The Friday Sage

Nov 19, 2023 Commentary 0 Comments

The Premier, his Deputy and the Governor were in London this week to attend the Joint Ministerial Council with members of the UK Foreign and Commonwealth Development Office.

That meeting is important and it holds a prominent place on the Territory’s UK/BVI collaborative agenda.  There is usually a lot to discuss and potentially much to gain.

The BVI contingent was large and the price tag for that gathering must have been staggering.  However, if they were representing the interests of the people, it is an acceptable expenditure whatever the number.

But it is difficult to believe that our interests would be robustly defended abroad when, frequently, that is not the case at home.

We wonder if the Premier told the British to their faces that he intends to take his people into independence.  Are his spirited sermons on the subject only reserved for the UN and CARICOM?  

Is his government willing to have a referendum or is his view and those of his fan club the only views that matter?

We ponder if he mentioned the difficulty the community has to receive government services although government has a work force of over 3K souls that consumes more than one third of the annual budget in wages.

We would be disappointed if he did not say that Senior Public Servants, including the DG, FS and the PS in the Premier’s Office, are all working blind.  

They do not know the policy direction of the government.  They no longer receive Cabinet minutes so they neither have guidance themselves nor can they guide their Department Heads or anyone.  

We expect he would have reminded them that crime is off the charts and that since they are the ones responsible for the Territory’s internal security, they are failing miserably.

We hope he confirmed that his business community and civil society are looking on with consternation at the decadence in the BVI.

We wish he might have admitted that even when the government makes facilities available for the development of the Territory, like Hotel Aid, it is made so onerous and so much begging is involved that it amounts to harassment of the business community.

We suggest he might have argued that he made a mistake in rejecting the loan guarantee and that the people of the Territory have been set back some 6 years by that decision and that he would like to see the offer reappear on the table.

We trust he concluded that it was a disservice to the taxpayers of the BVI to have assented to the ‘Greedy Bill’ for it is a shameful rape of the Treasury.  And notwithstanding that the avaricious portions of the Bill were repealed, those who enacted it cannot be disenfranchised so the heist holds for them.

We dreamt he championed the compensation review and job classification exercise for the civil service with the resolve that it will be paid as speedily as the spoils of the Greedy Bill.

We do not believe he would have discussed that he does nothing without the consent of the de facto head of the Executive, his AG; That his fishermen have been disenfranchised since May 2023 and no one has told them when or if they will return to work. 

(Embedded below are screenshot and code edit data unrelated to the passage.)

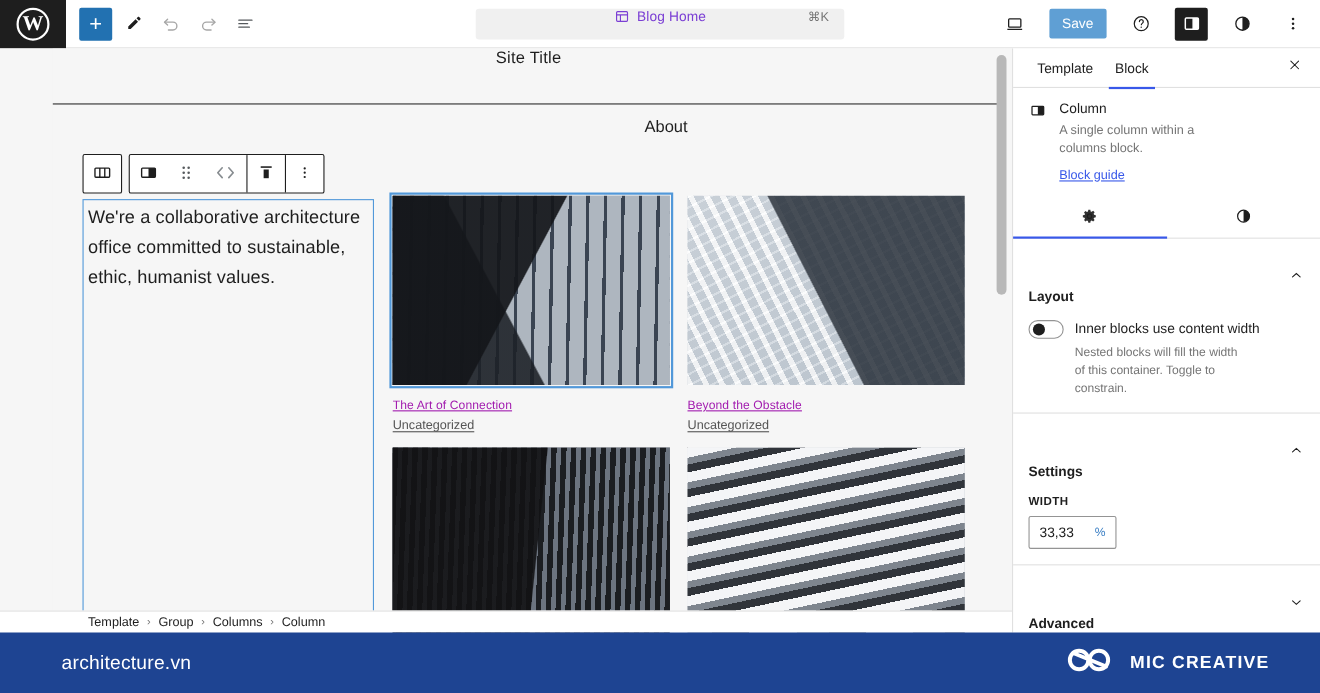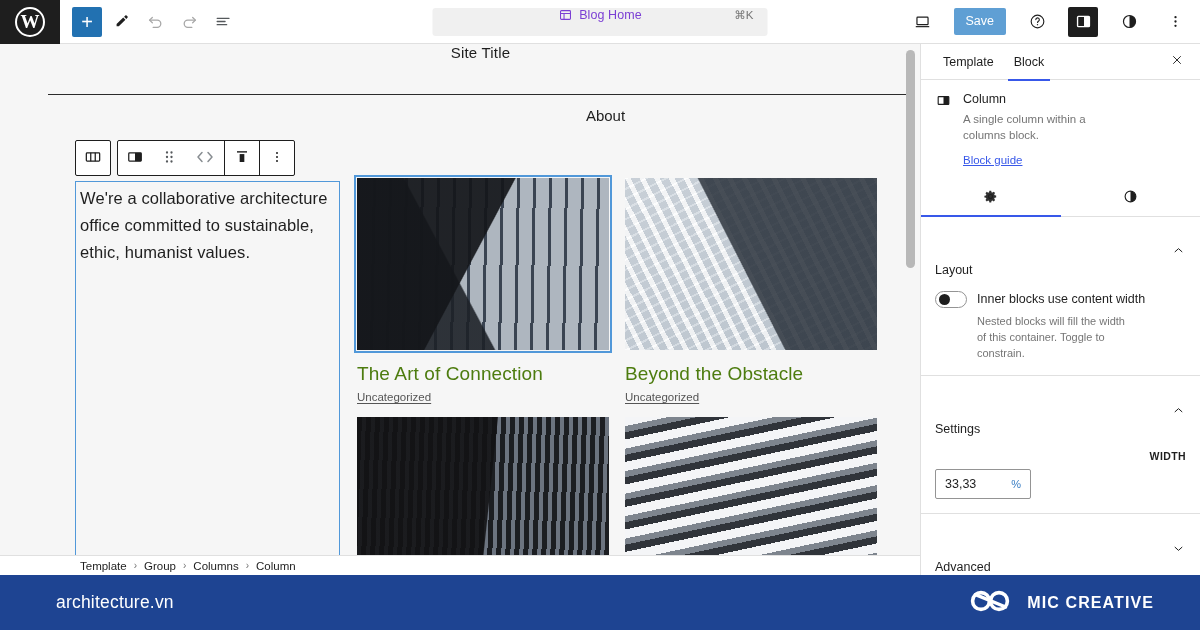"Layout" .panel-title { font-weight: normal -> bold }
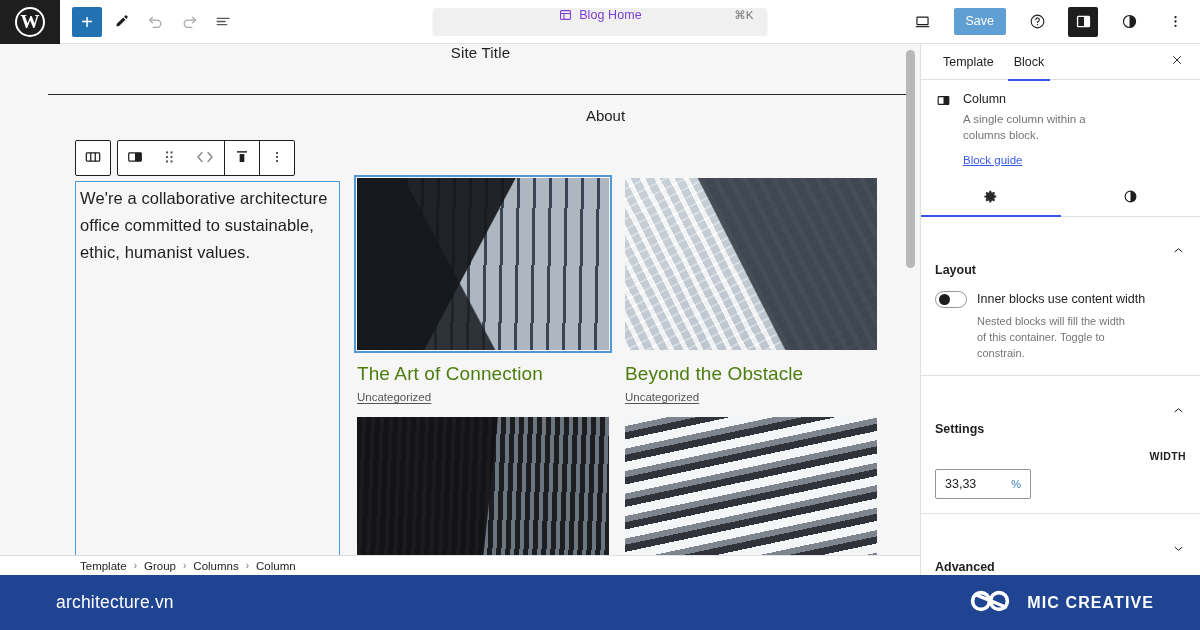"The Art of Connection" .card-title { color: #4d7c0f -> #a21caf; font-size: 19px -> 11px; text-decoration: none -> underline }
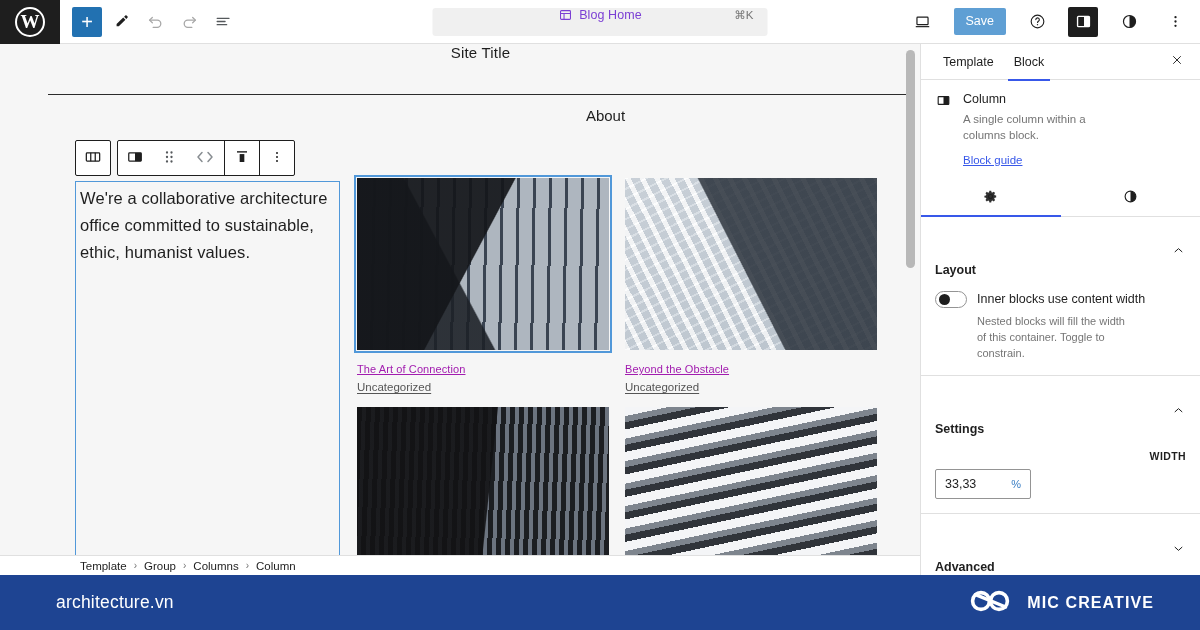"WIDTH" .field-label { text-align: right -> none }
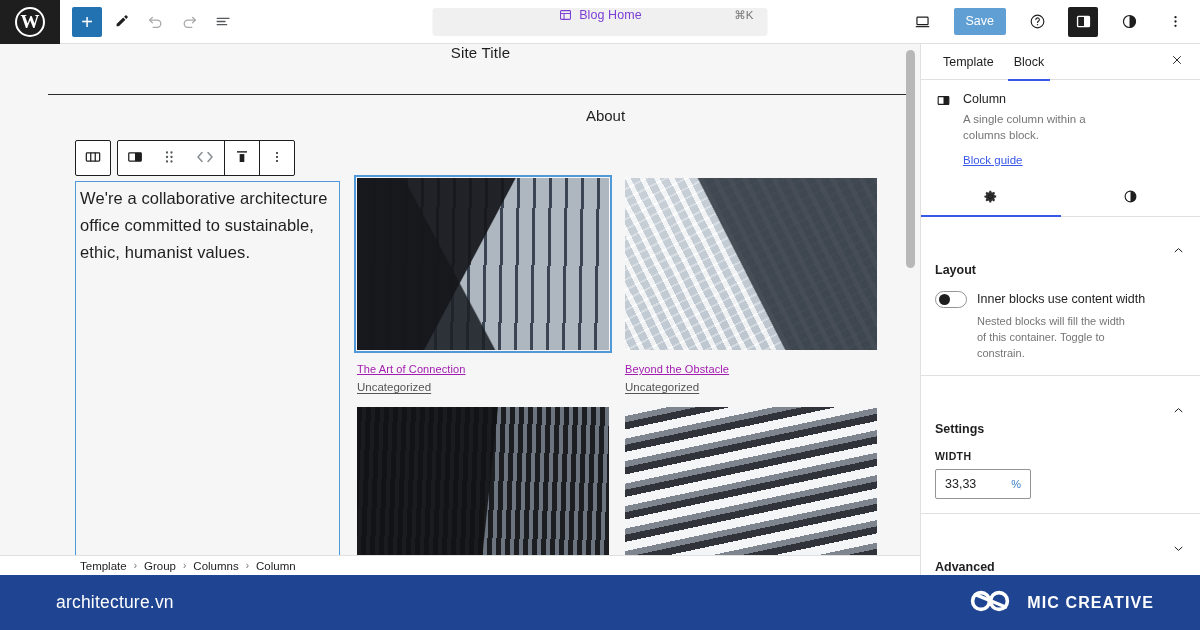"33,33" .width-input { width: 96px -> 80px }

They may have to go to court to be granted the right to participate in his blue economy.  If not, God help them for their government won’t!

He certainly would not have noted the mismanagement of close to $5M for a counter argument to the COI which report appears to still be outstanding.

He didn’t have to tell them of his plans to recognize former Premier Hon. R. T. O’Neal who agreed to the lease purchase of BVI House in London.  That honour was well deserved.

And we hoped his Deputy would have been bullish in agreeing to a publicly accessible register rather than a public register of beneficial ownership.

What he discussed may be drip fed to the media over a period of weeks. The Fridays club only hopes that he remembered two words when he sat at the table;

Carpe diem!  (Seize the day!)

Happy Friday!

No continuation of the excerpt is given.